Chief Judge Frank P. Geraci, Jr. of the U.S. District Court for the Western District of New York agreed with the defendants that M&T Bank and M&T are not fiduciaries to the plan and therefore are not liable for the plaintiffs’ breach of fiduciary duty claim. “Plaintiffs rely solely on the doctrine of respondeat superior to assert that Defendants M&T Bank and M&T are fiduciaries to the Plan’s beneficiaries because the companies’ ‘shared Board of Directors appointed or removed members of the Committee,’” Geraci wrote in his opinion.

The defendants also argue that Wilmington Trust Investment Advisors (WTIA), which provided advisory services for the Wilmington funds to the plan, and Wilmington Funds Management Corporation (WFMC), which is the Wilmington Funds’ adviser and manager, are not fiduciaries under the Employee Retirement Income Security Act (ERISA). Geraco noted that to rely on ERISA, which imposes a fiduciary duty on investment advisers, a plaintiff must allege that the adviser has “(A)  discretionary authority or control . . . with respect to purchasing or selling securities or other property for the plan” or “ (B) renders any advice . . . on a regular basis to the plan pursuant to a mutual agreement, arrangement or understanding, written or otherwise, . . . that such services will serve as a primary basis for investment decisions with respect to plan assets, and that such person will render individualized investment advice to the plan based on the particular needs of the plan.” He said the plaintiffs have not made any allegations concerning (A) and, as for (B), they raise only the conclusory allegation that “[a]s investment managers, WTIA and WFMC exercised discretionary authority.”

Geraci points out that the 2016 restatement of the plan states that the plan committee has “all necessary authority and discretion” to select the plan’s investment options, and the complaint itself states that “[t]he Committee has the power to manage and invest all Plan assets, as well as to appoint any trustee and investment manager and establish investment and funding policies[,] . . . [and] also has the direct responsibility for selecting and removing designated investment alternatives within the Plan.” The court determined that WTIA and WFMC are not fiduciaries and dismissed claims against them.

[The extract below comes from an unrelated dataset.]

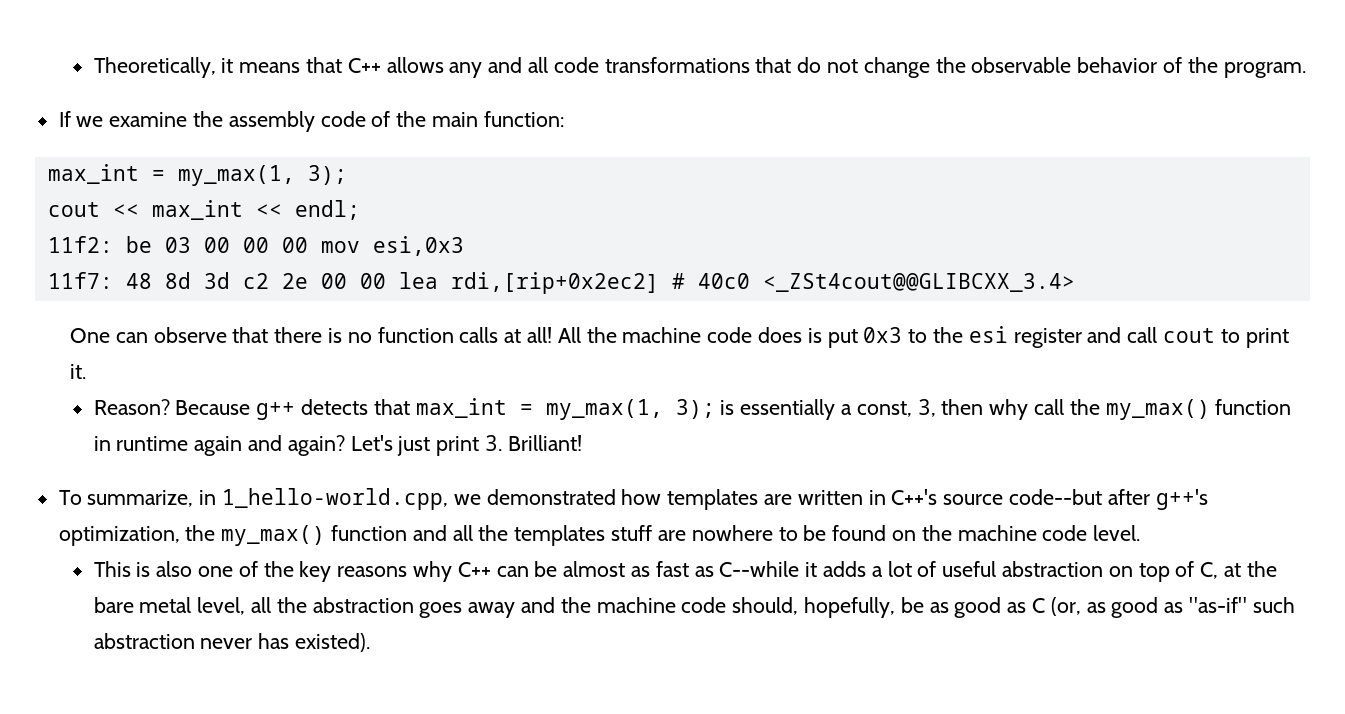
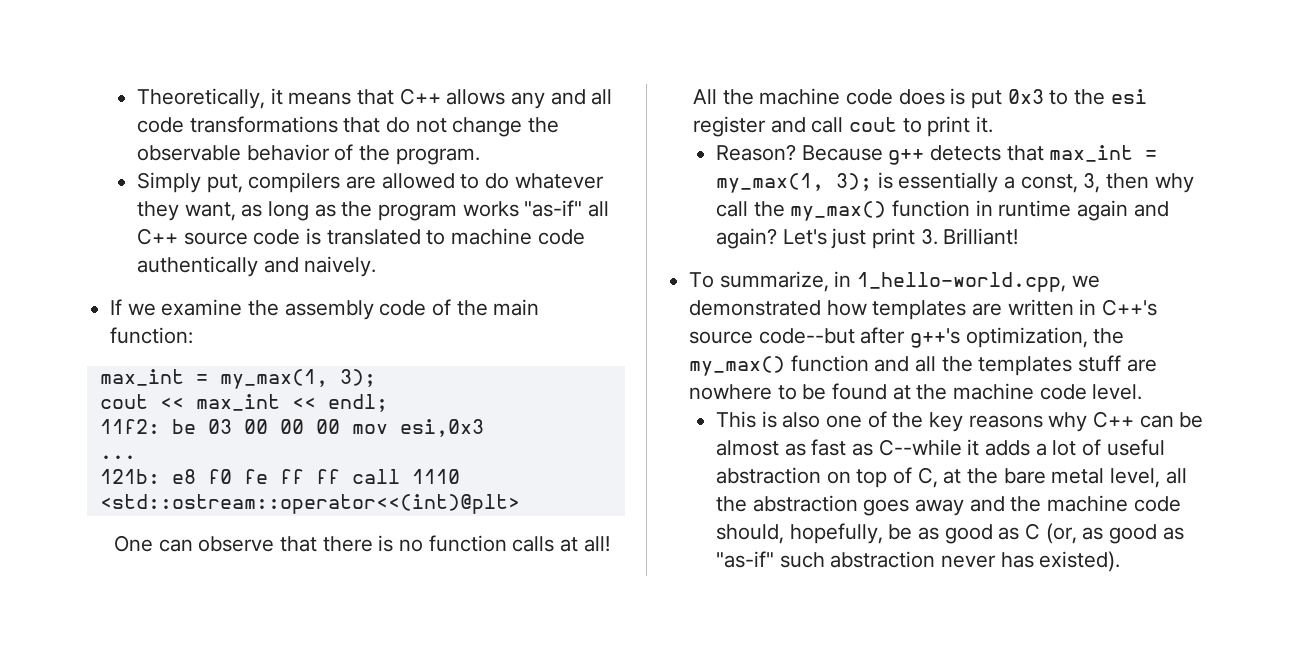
(1306, 70) none -> [137,172,604,193] [137,200,610,221] [137,228,585,245] [137,256,377,277] // Simply put, compilers are allowed to do whatever they want, as long as the program works "as-if" all C++ source code is translated to machine code authentically and naively.
[47,272,1075,294] 11f7: 48 8d 3d c2 2e 00 00 lea rdi,[rip+0x2ec2] # 40c0 <_ZSt4cout@@GLIBCXX_3.4> -> [99,455,136,459] [99,469,460,484] [99,494,520,514] ... // 121b: e8 f0 fe ff ff call 1110 <std::ostream::operator<<(int)@plt>
[891,530,916,541] on -> [892,385,911,400] at

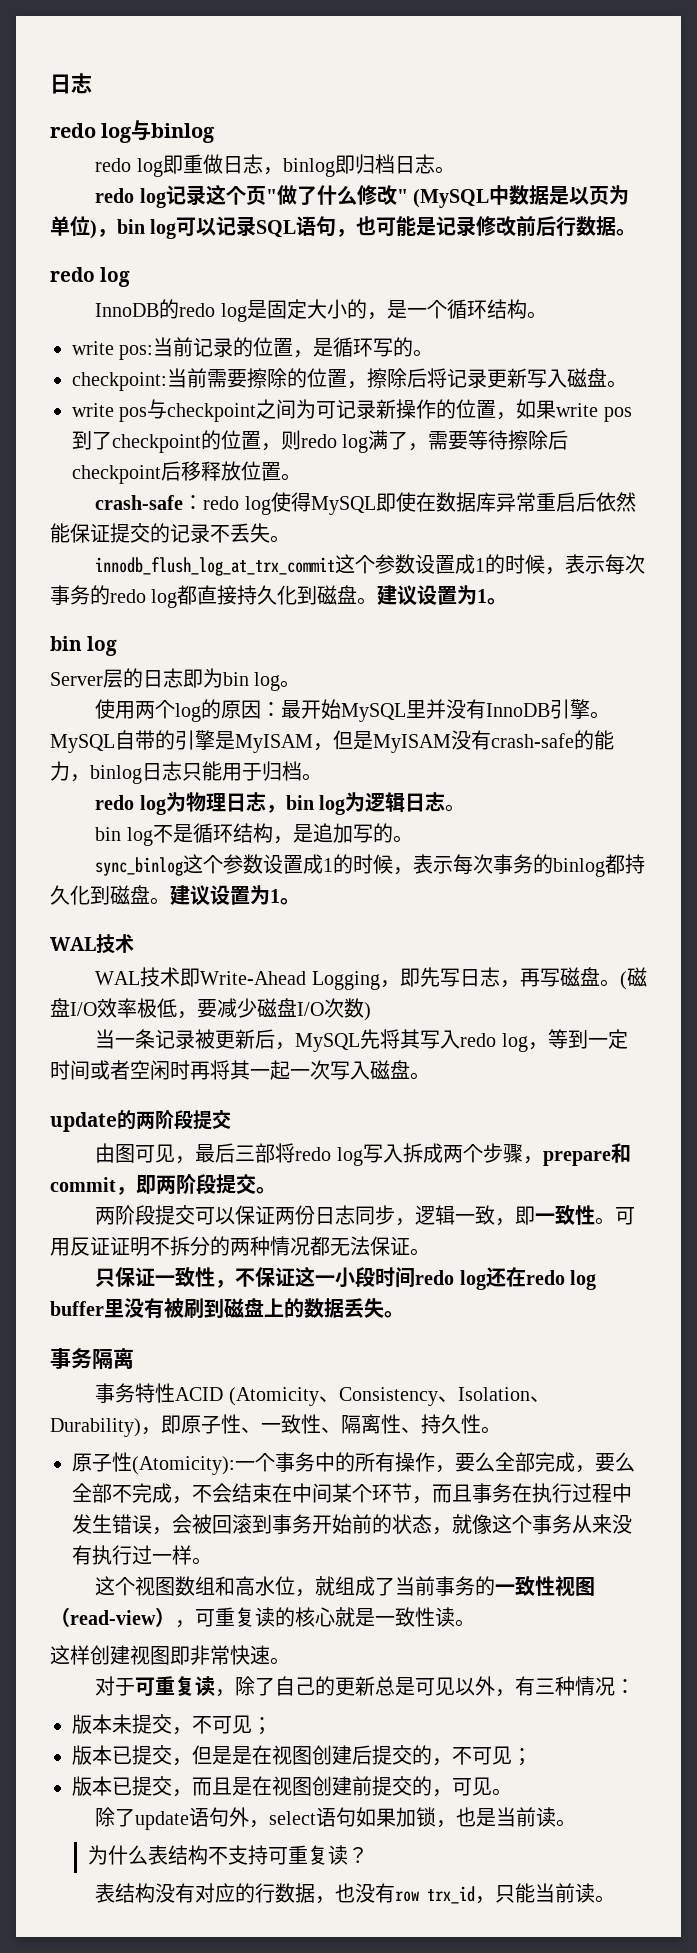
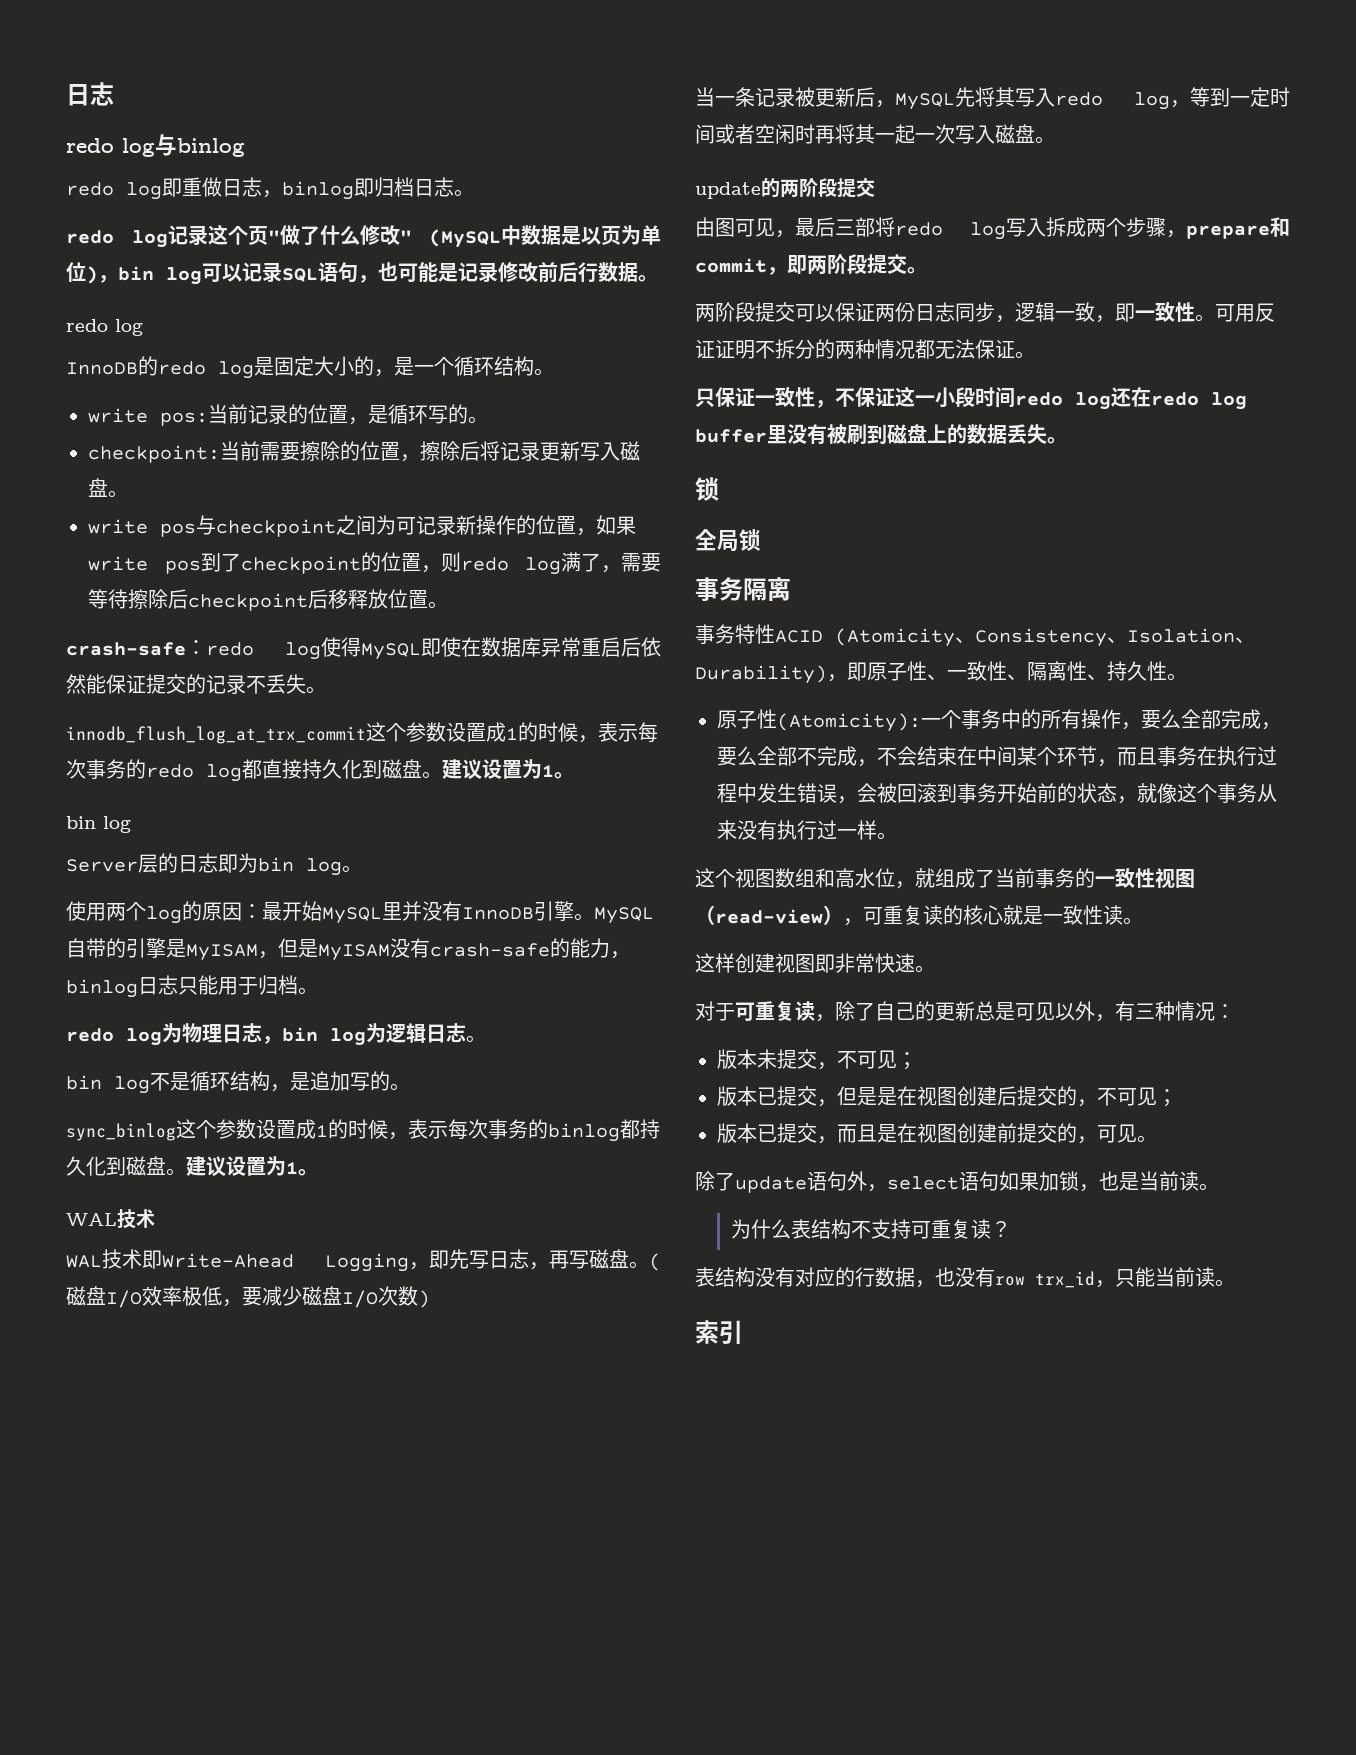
(404, 1314) none -> [695,477,719,501] [695,529,761,552] // 锁 // 全局锁
(616, 1899) none -> [695,1320,743,1344] // 索引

ERISA statute of limitations

The defendants argue that the plaintiffs’ allegation that the defendants selected and retained higher-cost, poor-performing proprietary mutual funds as designed investment alternatives for the plan to drive revenues and profits to M&T and its affiliates should be dismissed under ERISA’s three-year statute of limitations. They argue that the plaintiffs had actual knowledge of this from documents provided to plan participants in January 2013 that detailed the proprietary funds’ performance history, expense ratios, and relationship with M&T. According to the defendants, because the plaintiffs did not file this suit until May 11, 2016, their breach of fiduciary duty claims time-barred to the extent that they are based on conduct occurring before May 11, 2013.

However, the plaintiffs argue that although they gained some knowledge from the January 2013 documents, those documents did not supply them with actual knowledge of the violation. This is because they still lacked knowledge of other material facts such as investment alternatives that are comparable to the investments offered within the plan, comparisons of the costs and investment performance of plan investments versus available alternatives within similarly-sized plans, total cost comparisons to similarly-sized plans, information regarding other available share classes, and information regarding the availability and pricing of separate accounts and collective trusts. “Even the most avid news consumer would be forgiven for not being aware of the information underlying this case,” Geraci wrote. “Accordingly, at this stage of the litigation, the Court finds that Plaintiffs’ proprietary funds count is not barred by ERISA’s statute of limitations.”

Excessive fee allegations

Geraci said the plaintiffs do not have actual knowledge of the defendants’ decision-making processes in selecting investment options for the plan, nor need they possess such knowledge. It is instead sufficient for them to allege “facts that, if proved, would show that an adequate investigation would have revealed to a reasonable fiduciary that the investment at issue was improvident.” He found that the complaint does so by alleging “that a superior alternative investment was readily apparent such that an adequate investigation would have uncovered that alternative.” According to the plaintiffs, the alternative share classes were not materially different from those that the plan offered because “the funds hold identical investments and have the same manager.” The plaintiffs state there was “no reason the Plan, with over a billion dollars in assets . . . should not have been in the lowest fee share class of the same non-proprietary funds already offered in the Plan.”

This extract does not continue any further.